▶ **Problem requirements**: From the entries provided below, copy each line that contains the word "using".

▶ **Input data**:

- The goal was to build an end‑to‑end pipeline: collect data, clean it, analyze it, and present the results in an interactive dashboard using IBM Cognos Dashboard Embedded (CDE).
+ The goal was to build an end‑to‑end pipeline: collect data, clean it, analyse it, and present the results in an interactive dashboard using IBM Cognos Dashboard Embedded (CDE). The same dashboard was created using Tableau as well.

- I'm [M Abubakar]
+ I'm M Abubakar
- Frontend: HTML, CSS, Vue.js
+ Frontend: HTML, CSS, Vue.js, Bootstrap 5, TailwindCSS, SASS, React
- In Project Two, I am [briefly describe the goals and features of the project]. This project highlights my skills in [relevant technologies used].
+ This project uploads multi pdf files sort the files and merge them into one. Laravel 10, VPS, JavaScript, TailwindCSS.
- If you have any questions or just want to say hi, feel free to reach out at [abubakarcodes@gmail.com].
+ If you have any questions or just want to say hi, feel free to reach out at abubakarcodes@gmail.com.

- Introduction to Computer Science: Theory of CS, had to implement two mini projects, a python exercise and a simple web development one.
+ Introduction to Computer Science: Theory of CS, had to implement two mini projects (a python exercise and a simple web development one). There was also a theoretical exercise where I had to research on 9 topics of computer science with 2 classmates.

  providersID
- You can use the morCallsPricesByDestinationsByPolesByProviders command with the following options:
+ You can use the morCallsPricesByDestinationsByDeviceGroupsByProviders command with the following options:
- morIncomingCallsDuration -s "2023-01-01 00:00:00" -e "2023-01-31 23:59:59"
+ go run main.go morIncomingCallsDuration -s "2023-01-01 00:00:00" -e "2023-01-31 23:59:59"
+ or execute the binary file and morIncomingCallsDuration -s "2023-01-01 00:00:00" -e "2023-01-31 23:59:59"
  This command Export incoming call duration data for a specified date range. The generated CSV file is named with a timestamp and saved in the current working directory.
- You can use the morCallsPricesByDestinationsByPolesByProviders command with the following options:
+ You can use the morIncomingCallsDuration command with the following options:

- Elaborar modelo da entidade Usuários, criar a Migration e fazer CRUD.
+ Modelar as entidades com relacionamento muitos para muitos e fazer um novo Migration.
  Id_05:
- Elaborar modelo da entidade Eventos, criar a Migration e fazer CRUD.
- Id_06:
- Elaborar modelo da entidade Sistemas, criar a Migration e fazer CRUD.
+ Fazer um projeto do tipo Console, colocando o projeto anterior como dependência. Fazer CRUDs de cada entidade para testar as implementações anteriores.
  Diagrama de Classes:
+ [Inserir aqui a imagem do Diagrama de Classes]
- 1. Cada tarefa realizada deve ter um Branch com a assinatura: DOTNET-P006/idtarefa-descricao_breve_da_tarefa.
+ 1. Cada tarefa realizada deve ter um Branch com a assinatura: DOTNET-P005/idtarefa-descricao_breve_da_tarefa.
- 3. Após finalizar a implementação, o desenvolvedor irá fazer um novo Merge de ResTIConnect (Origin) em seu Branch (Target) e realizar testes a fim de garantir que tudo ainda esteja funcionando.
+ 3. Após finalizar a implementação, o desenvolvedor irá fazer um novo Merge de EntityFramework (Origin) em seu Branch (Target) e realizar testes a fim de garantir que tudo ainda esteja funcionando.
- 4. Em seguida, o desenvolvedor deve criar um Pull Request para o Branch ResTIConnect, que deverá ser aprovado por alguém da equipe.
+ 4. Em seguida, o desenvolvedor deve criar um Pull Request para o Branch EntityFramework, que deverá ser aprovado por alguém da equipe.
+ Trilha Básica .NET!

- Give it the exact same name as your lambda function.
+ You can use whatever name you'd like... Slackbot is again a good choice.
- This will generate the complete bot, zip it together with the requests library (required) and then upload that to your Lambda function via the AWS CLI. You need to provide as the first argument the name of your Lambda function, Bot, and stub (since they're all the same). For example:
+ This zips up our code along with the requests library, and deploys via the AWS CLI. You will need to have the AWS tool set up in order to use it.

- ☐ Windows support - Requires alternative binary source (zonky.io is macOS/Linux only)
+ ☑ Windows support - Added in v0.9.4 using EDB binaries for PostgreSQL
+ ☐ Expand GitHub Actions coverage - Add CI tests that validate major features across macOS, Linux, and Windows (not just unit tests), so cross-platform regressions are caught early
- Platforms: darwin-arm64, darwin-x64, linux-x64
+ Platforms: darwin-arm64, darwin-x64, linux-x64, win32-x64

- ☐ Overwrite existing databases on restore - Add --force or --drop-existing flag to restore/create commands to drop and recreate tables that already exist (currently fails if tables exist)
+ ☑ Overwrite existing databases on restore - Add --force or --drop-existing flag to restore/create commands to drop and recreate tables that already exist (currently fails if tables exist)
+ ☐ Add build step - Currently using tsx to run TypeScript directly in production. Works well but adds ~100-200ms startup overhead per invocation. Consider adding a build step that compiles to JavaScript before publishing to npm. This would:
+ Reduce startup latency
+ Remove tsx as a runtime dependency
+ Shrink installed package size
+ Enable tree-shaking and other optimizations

▶ **Output for this exercise**:
- The goal was to build an end‑to‑end pipeline: collect data, clean it, analyze it, and present the results in an interactive dashboard using IBM Cognos Dashboard Embedded (CDE).
+ The goal was to build an end‑to‑end pipeline: collect data, clean it, analyse it, and present the results in an interactive dashboard using IBM Cognos Dashboard Embedded (CDE). The same dashboard was created using Tableau as well.
+ ☑ Windows support - Added in v0.9.4 using EDB binaries for PostgreSQL
+ ☐ Add build step - Currently using tsx to run TypeScript directly in production. Works well but adds ~100-200ms startup overhead per invocation. Consider adding a build step that compiles to JavaScript before publishing to npm. This would:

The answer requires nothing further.